Ma Bibliothèque idéale, interview d'Alexandra Cretté pour le Nouvelliste- tableau de F. Vaillant


Interview menée par Marc Sony Ricot.




Quel est le véritable rôle de la lecture dans votre carrière d'écrivain ?


La lecture est une école d 'écriture. C'est la plus importante, celle que l'on se donne à soi même et que l'on échange avec les autres comme on partage le pain, le riz, l'eau. Toute notre vie durant ce que nous lisons façonne notre vision du monde, notre regard et nos émotions sur l'époque que nous traversons. C'est un regard sur le passé et sur le présent. Sur ce qui a été écrit et sur ce qui reste à écrire. D'une certaine manière, on devient écrivain en imitant ce qu'on lit. En s' y opposant. En y apprenant l'art de la variation. Nous sommes lecteurs et relecteurs de nos propres textes. Les lecteurs de nos livres s'approprient et transforment nos œuvres, ils deviennent à leur tour des vecteurs du sens de ce qui est écrit. C 'est une grande noria du monde que la lecture. Elle nous façonne en tant qu'êtres de récit. Il y a toutes les expériences possibles dans mon rapport à la lecture: le voyage, l'aventure, l'amour, le désir, la faim de connaître, la peur, la joie, la révolte... Elle a toujours été le double de ma vie intérieure. Je me souviens que je l' ai longtemps préférée à la vie réelle, que je me gorgeais de mots pour ne pas voir la réalité du monde. J'ai mis devant mes yeux les romans d'Alexandre Dumas, de Victor Hugo, d’Émile Zola, les pièces de Camus, dans mon adolescence. Je voulais rêver et frémir. Prononcer des phrases définitives qui seraient comme inscrites dans le marbre. Et vivre dans d'autres lieux et d'autres époques. Écrire ensuite par orgueil aussi, car cela me paraissait le plus beau métier du monde. Tout a commencé d'une façon un peu trop romantique entre moi et les mots... avec le temps, cette relation a changé. Elle est devenue plus compliquée et plus réaliste.


LN :Selon vous pourquoi lire ?



Il y a mille raisons. Pour ne jamais s'ennuyer. Pour vivre plusieurs vies à la fois. Pour approfondir ce que l' on pense. Pour maîtriser le réel. Pour communiquer avec les autres. Pour communiquer avec soi-même. Pour découvrir l'inconnu. Pour être seul. Pour mieux digérer. Pour mieux dormir.
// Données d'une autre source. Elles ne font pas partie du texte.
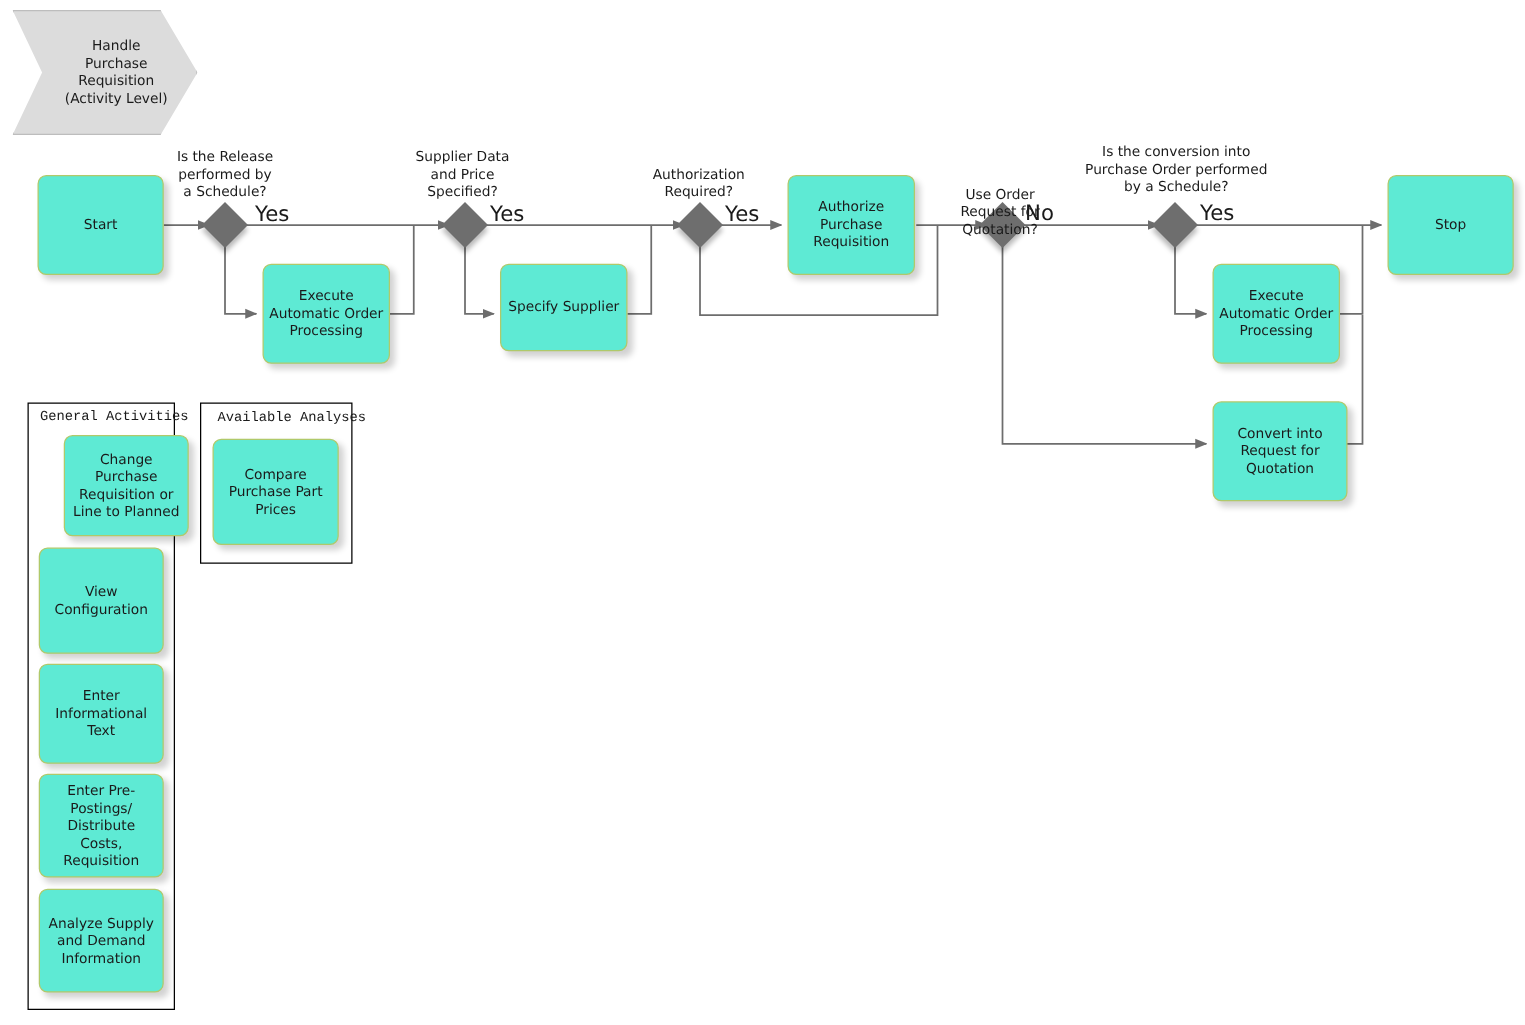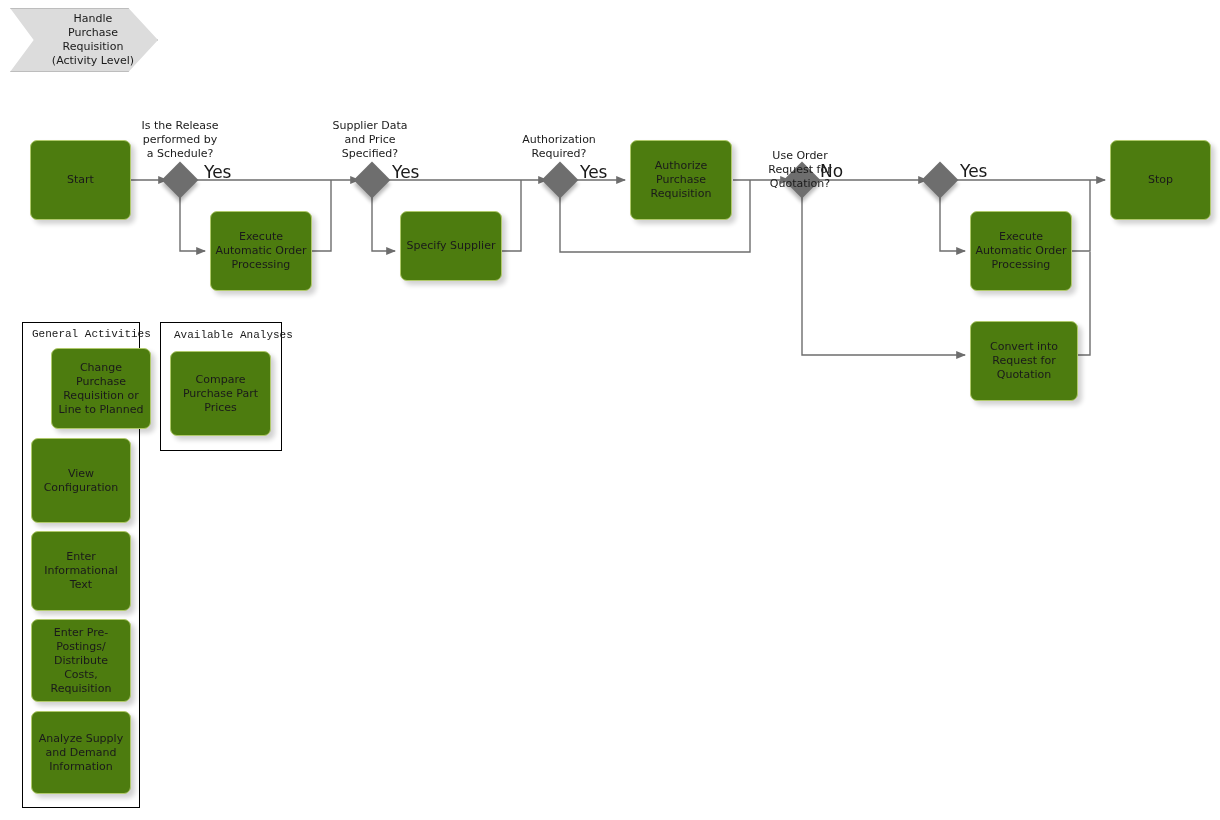--- a/index.html
+++ b/index.html
@@ -33,7 +33,7 @@
   .chevron {
     position: absolute;
     left: 10px; top: 8px;
-    width: 148px; height: 64px;
+    width: 148px; height: 100px;
   }
   .chevron .shape {
     position: absolute;

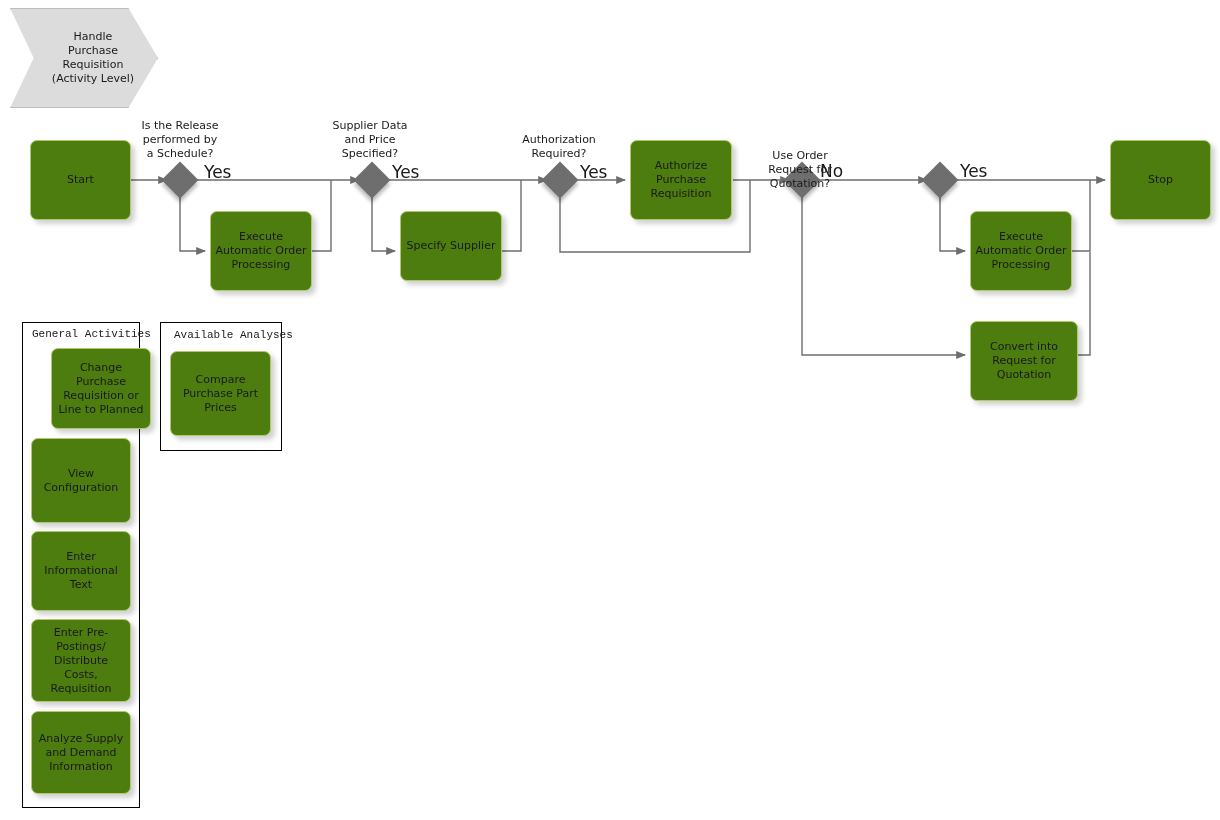--- a/index.html
+++ b/index.html
@@ -216,6 +216,9 @@
   <div class="elabel" style="left:820px; top:164px;">No</div>
 
   <div class="diamond" style="left:927px; top:167px;"></div>
+  <div class="qlabel" style="left:941px; top:115px; width:220px;">Is the conversion into
+Purchase Order performed
+by a Schedule?</div>
   <div class="elabel" style="left:960px; top:164px;">Yes</div>
 
   <div class="act" style="left:970px; top:211px; width:102px; height:80px;">Execute

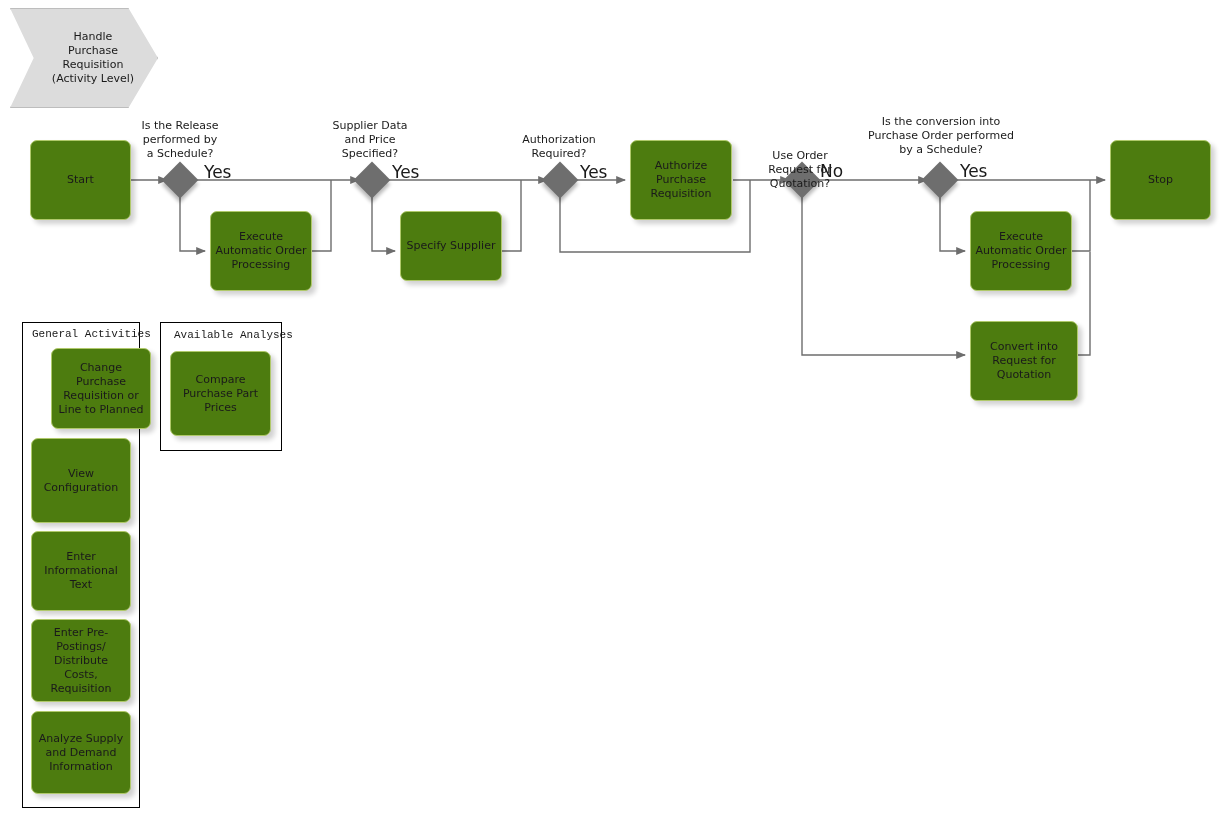--- a/index.html
+++ b/index.html
@@ -68,7 +68,7 @@
   
   .act {
     position: absolute;
-    background: #4d7c0f;
+    background: #5eead4;
     border: 1px solid #b0c96a;
     border-radius: 7px;
     box-sizing: border-box;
On oppose souvent le fait de lire et celui de vivre les choses. Les lecteurs seraient des timides de la vie. Je ne le pense pas. Je pense au contraire que la lecture m' a rendue plus exigeante de la vie. Plus attentive à la variation des choses et plus précise sur le sens de ce qui se passe. Comme affûtée par l' usage de la narration. Sans parler de la confrontation à la pensée des autres, selon son propre rythme, si nécessaire dans un monde où le brouhaha du discours immédiat est omniprésent. Et puis, il ne faut pas oublier que l'on peut tout lire. Il n' a pas de hiérarchie dans l'expérience de la lecture, rien qu'une pratique. Tolstoï ou un manuel de botanique. Une présentation du réseau ferroviaire de l´Inde et La Danse sacrale d´Álejo Carpentier. Naruto et Yukio Mishima.
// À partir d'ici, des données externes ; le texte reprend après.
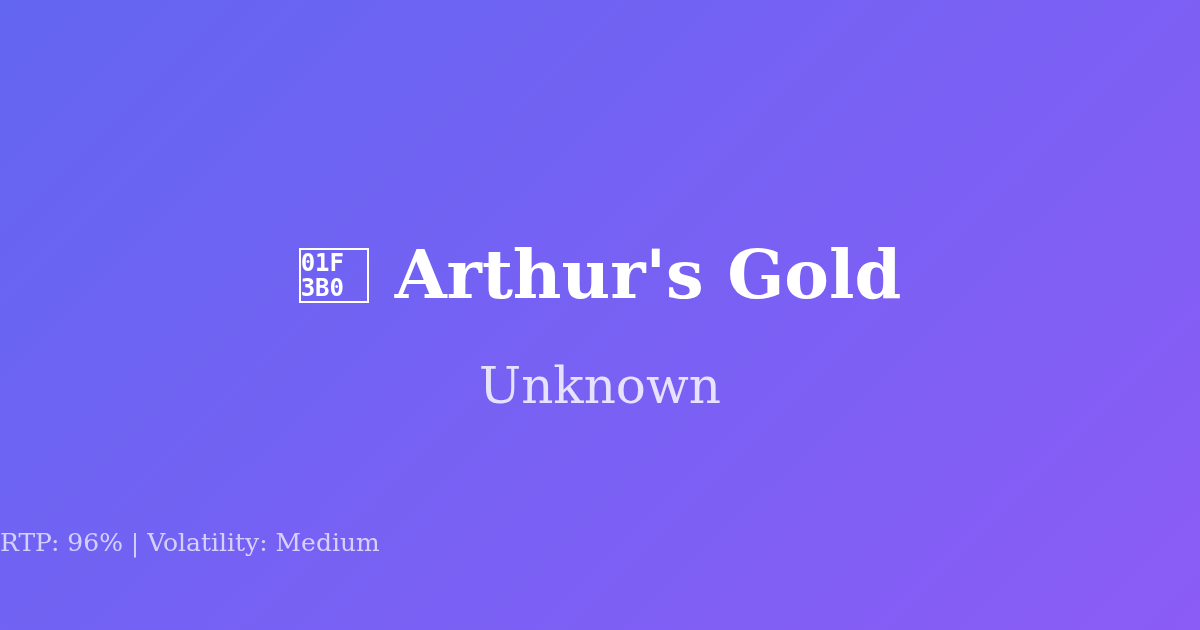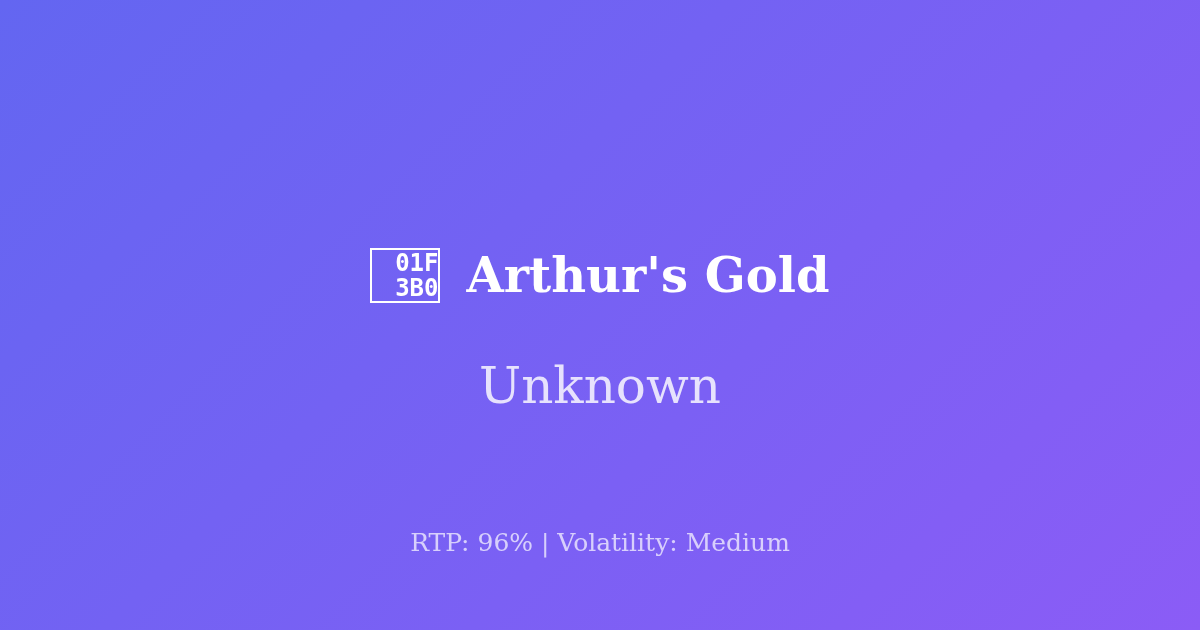--- a/index.html
+++ b/index.html
@@ -47,7 +47,7 @@
     border: 2px solid #ffffff;
     display: flex;
     flex-direction: column;
-    align-items: flex-end;
+    align-items: flex-start;
     justify-content: center;
     line-height: 1;
     padding: 2px 0 1px 0;

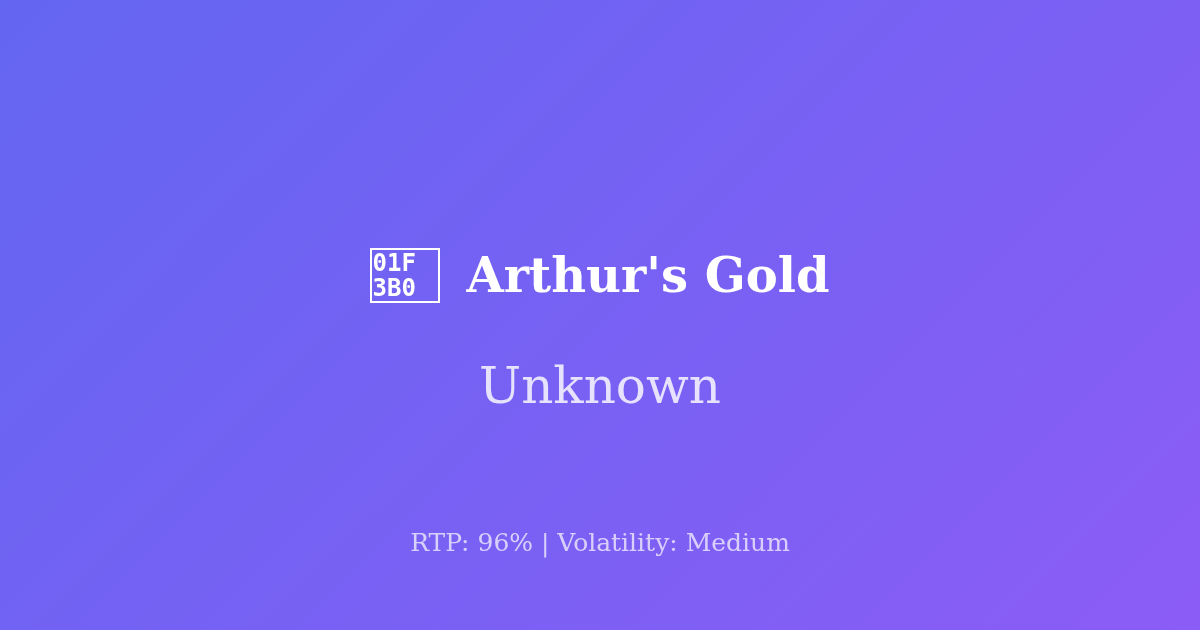--- a/index.html
+++ b/index.html
@@ -65,7 +65,7 @@
 
   .game-title {
     font-family: "DejaVu Serif", "Liberation Serif", serif;
-    font-size: 48px;
+    font-size: 67px;
     font-weight: 700;
     color: #ffffff;
     line-height: 86px;

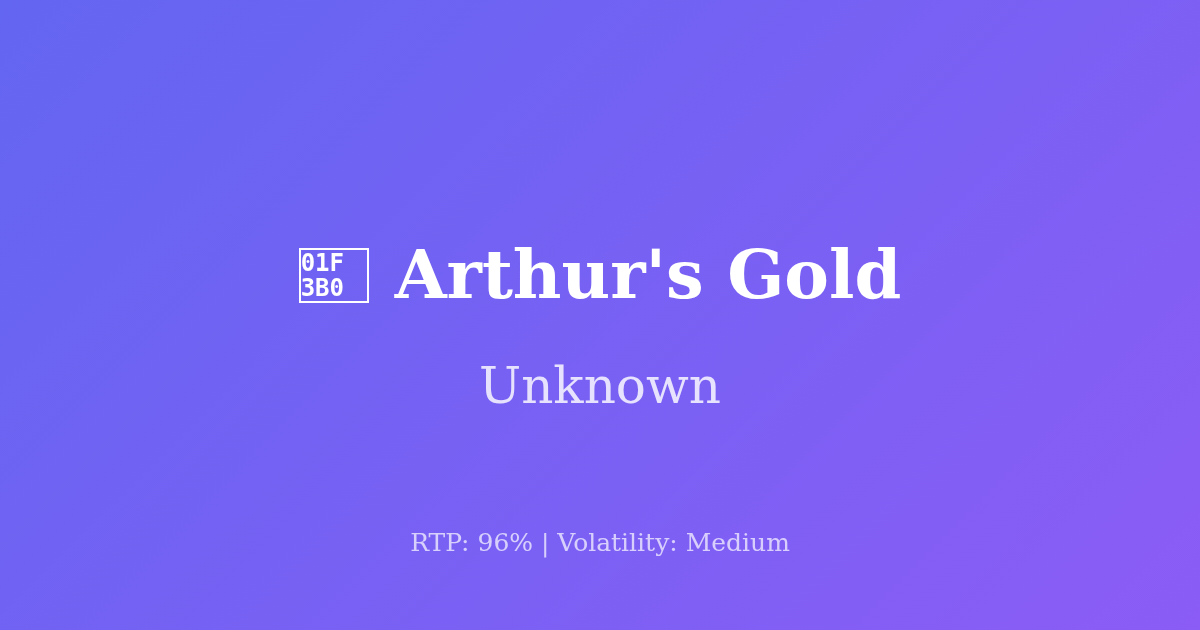--- a/index.html
+++ b/index.html
@@ -94,7 +94,6 @@
     left: 0;
     right: 0;
     top: 526px;
-    text-align: center;
     font-family: "DejaVu Serif", "Liberation Serif", serif;
     font-size: 25px;
     font-weight: 400;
Le plus important, c'est la question de l'accès à la lecture: par l'alphabétisation et par la disponibilité de l' univers de l'écrit. La maîtrise de la lecture permet l'autonomie face aux savoirs extérieurs, elle permet de vérifier et d'approfondir, d'être à l'origine de sa propre formation, elle est un droit intellectuel de tout être humain dans notre monde contemporain. De plus, aujourd'hui, nous avons tous à portée de quelques mouvements de la main des informations ou des échanges réservés pendant des siècles à quelques érudits fréquentant les universités centrales du monde: Nalanda, Alexandrie, Tombouctou, Cordoue, la Sorbonne, Oxford... C'est une immense source de formation, souvent encore trop limitée à quelques usages de consommation. Mais il est vrai que nous ne sommes encore qu'aux décennies de naissance des ressources d´internet.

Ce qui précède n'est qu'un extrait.